Nuove responsabilità che però non hanno messo da parte quelle vecchie. Se, infatti, ci sarà una nuova fase positiva per la sinistra, sarà quella che saremo in grado di costruire trasferendo in maniera semplice (efficace ma non semplicistica) i valori, le tradizioni, i simboli della nostra storia e cultura nel contesto completamente nuovo della società italiana estremamente frammentaria del XXI secolo.

Serve una nuova, non necessariamente anagraficamente, classe dirigente che dia inizio a questa fase storica: una classe dirigente che anzitutto si prenda la responsabilità di promuovere, forse anche costringere, la discussione in qualche modo definitiva sulla funzione storica del Partito Democratico, sul proprio campo da gioco e sulle strategie perseguibili. Una classe dirigente con l’ambizione di cambiare il mondo e con l’umiltà di farlo attraverso lo studio e la conoscenza delle «condizioni materiali» e spirituali esistenti, presupposto fondamentale per dare credibilità e concretezza alla propria azione politica.

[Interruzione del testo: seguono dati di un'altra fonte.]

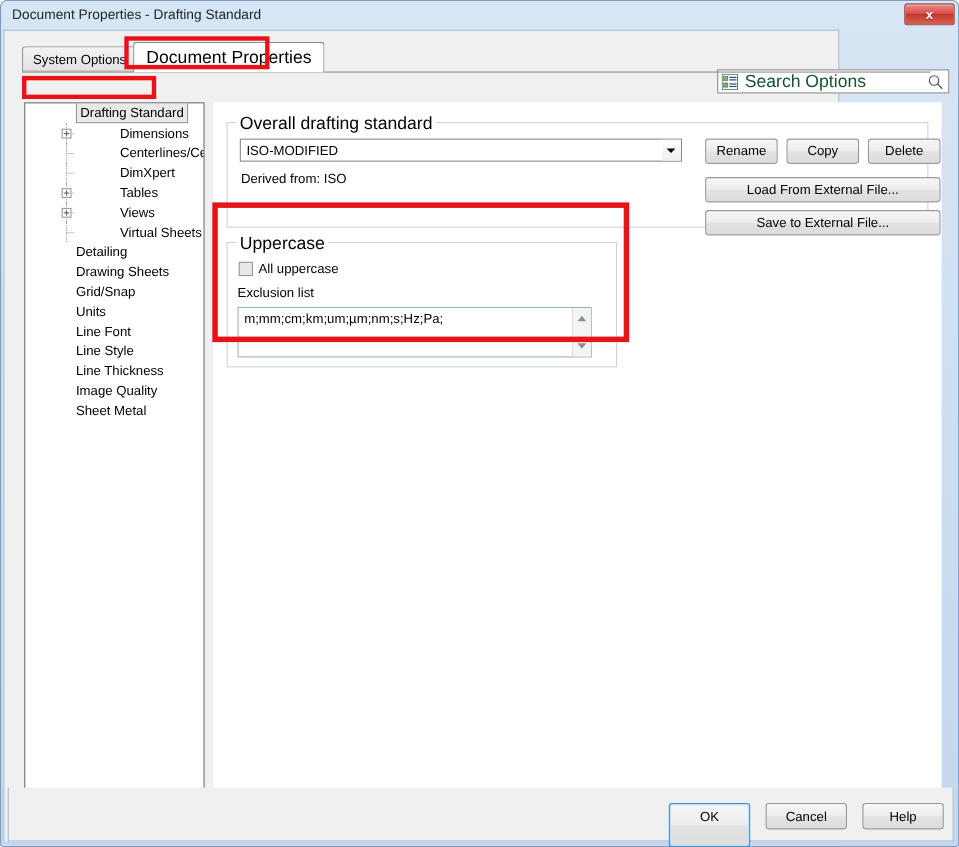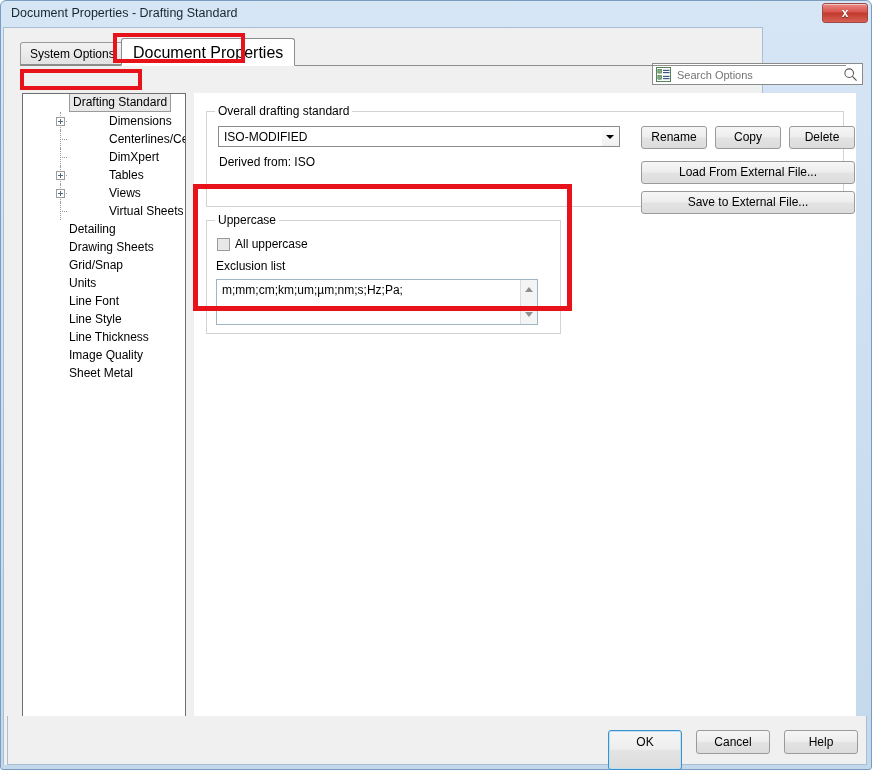"Search Options" #search-text { color: #737373 -> #14532d; font-size: 11px -> 16px }
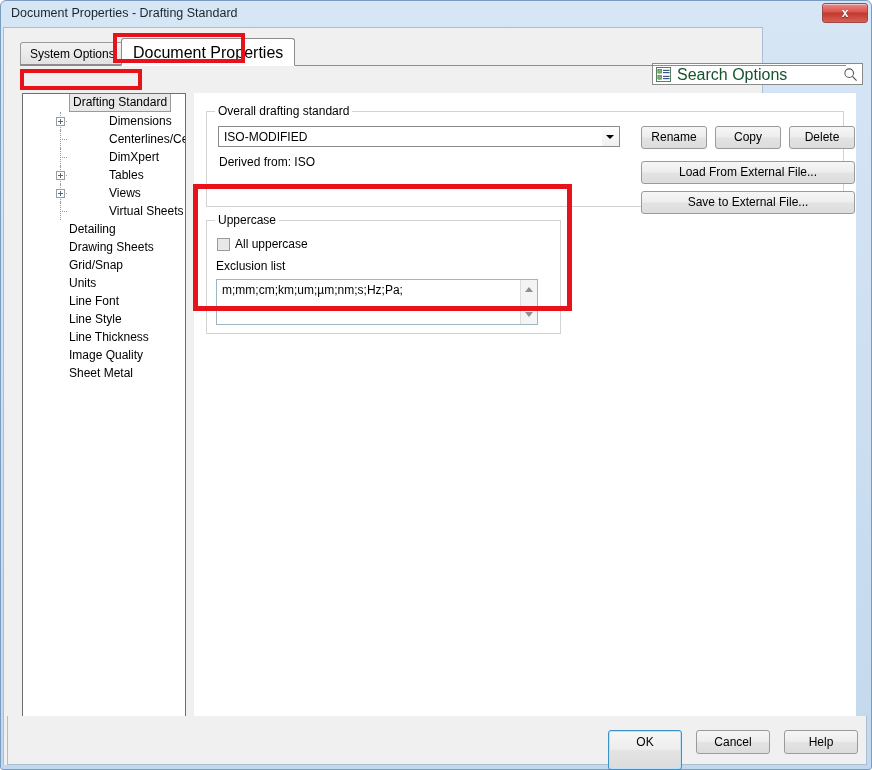"Overall drafting standard" .groupbox > .gb-title { font-size: 12px -> 16px }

Io mi auguro che, per quel poco che vale, queste considerazioni un po’ sconclusionate possano essere da spunto, anche nelle Marche, per una riflessione a tutto tondo nel Partito Democratico, perché tanti sono gli elementi che qui, per scelta deliberata o dimenticanza, non sono stati trattati: tanti temi che meriterebbero spazio e attenzioni ben maggiori di quelli che solitamente riserviamo, nelle nostre sedi e nelle nostre riunioni, alle piccinerie fatte di inimicizie, di rancori e di scaramucce.

L’onere della prova ai Giovani Democratici e a chiunque vorrà.